** Dataset extract follows **

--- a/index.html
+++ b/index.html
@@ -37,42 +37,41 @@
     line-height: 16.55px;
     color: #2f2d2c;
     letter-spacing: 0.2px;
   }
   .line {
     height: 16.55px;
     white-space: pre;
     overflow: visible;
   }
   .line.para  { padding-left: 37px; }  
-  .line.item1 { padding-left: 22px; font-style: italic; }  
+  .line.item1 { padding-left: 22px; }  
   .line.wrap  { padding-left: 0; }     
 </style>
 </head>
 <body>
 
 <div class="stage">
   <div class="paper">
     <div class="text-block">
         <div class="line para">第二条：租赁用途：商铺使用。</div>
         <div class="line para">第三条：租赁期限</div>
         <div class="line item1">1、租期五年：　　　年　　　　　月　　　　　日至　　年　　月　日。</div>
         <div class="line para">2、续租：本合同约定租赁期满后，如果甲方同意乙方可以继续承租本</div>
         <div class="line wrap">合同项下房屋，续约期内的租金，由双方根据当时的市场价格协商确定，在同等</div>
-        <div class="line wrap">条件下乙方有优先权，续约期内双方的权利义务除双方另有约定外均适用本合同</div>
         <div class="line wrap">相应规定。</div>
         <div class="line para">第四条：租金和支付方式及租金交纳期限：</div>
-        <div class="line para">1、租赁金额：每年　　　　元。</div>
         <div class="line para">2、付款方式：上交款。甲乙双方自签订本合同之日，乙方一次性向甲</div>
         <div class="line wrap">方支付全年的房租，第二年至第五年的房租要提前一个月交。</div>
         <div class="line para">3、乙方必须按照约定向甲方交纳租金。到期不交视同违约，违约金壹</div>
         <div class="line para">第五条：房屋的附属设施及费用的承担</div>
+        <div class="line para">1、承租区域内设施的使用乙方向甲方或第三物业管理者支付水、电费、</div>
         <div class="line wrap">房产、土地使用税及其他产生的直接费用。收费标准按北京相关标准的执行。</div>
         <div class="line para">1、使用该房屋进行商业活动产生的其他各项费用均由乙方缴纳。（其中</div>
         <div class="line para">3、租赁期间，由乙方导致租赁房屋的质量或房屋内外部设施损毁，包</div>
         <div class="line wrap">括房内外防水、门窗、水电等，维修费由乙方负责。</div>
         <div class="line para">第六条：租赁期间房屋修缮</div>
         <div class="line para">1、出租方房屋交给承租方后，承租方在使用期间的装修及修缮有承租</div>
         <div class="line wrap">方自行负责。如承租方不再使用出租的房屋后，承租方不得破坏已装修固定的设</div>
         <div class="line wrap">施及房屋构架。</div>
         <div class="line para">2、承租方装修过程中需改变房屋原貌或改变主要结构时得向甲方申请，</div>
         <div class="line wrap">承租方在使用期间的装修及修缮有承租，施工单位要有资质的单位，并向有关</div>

** End of Dataset extract **

▸ Work to be completed
Would you return all of the data exactly as it stands above?

▸ Response box
--- a/index.html
+++ b/index.html
@@ -37,42 +37,41 @@
     line-height: 16.55px;
     color: #2f2d2c;
     letter-spacing: 0.2px;
   }
   .line {
     height: 16.55px;
     white-space: pre;
     overflow: visible;
   }
   .line.para  { padding-left: 37px; }  
-  .line.item1 { padding-left: 22px; font-style: italic; }  
+  .line.item1 { padding-left: 22px; }  
   .line.wrap  { padding-left: 0; }     
 </style>
 </head>
 <body>
 
 <div class="stage">
   <div class="paper">
     <div class="text-block">
         <div class="line para">第二条：租赁用途：商铺使用。</div>
         <div class="line para">第三条：租赁期限</div>
         <div class="line item1">1、租期五年：　　　年　　　　　月　　　　　日至　　年　　月　日。</div>
         <div class="line para">2、续租：本合同约定租赁期满后，如果甲方同意乙方可以继续承租本</div>
         <div class="line wrap">合同项下房屋，续约期内的租金，由双方根据当时的市场价格协商确定，在同等</div>
-        <div class="line wrap">条件下乙方有优先权，续约期内双方的权利义务除双方另有约定外均适用本合同</div>
         <div class="line wrap">相应规定。</div>
         <div class="line para">第四条：租金和支付方式及租金交纳期限：</div>
-        <div class="line para">1、租赁金额：每年　　　　元。</div>
         <div class="line para">2、付款方式：上交款。甲乙双方自签订本合同之日，乙方一次性向甲</div>
         <div class="line wrap">方支付全年的房租，第二年至第五年的房租要提前一个月交。</div>
         <div class="line para">3、乙方必须按照约定向甲方交纳租金。到期不交视同违约，违约金壹</div>
         <div class="line para">第五条：房屋的附属设施及费用的承担</div>
+        <div class="line para">1、承租区域内设施的使用乙方向甲方或第三物业管理者支付水、电费、</div>
         <div class="line wrap">房产、土地使用税及其他产生的直接费用。收费标准按北京相关标准的执行。</div>
         <div class="line para">1、使用该房屋进行商业活动产生的其他各项费用均由乙方缴纳。（其中</div>
         <div class="line para">3、租赁期间，由乙方导致租赁房屋的质量或房屋内外部设施损毁，包</div>
         <div class="line wrap">括房内外防水、门窗、水电等，维修费由乙方负责。</div>
         <div class="line para">第六条：租赁期间房屋修缮</div>
         <div class="line para">1、出租方房屋交给承租方后，承租方在使用期间的装修及修缮有承租</div>
         <div class="line wrap">方自行负责。如承租方不再使用出租的房屋后，承租方不得破坏已装修固定的设</div>
         <div class="line wrap">施及房屋构架。</div>
         <div class="line para">2、承租方装修过程中需改变房屋原貌或改变主要结构时得向甲方申请，</div>
         <div class="line wrap">承租方在使用期间的装修及修缮有承租，施工单位要有资质的单位，并向有关</div>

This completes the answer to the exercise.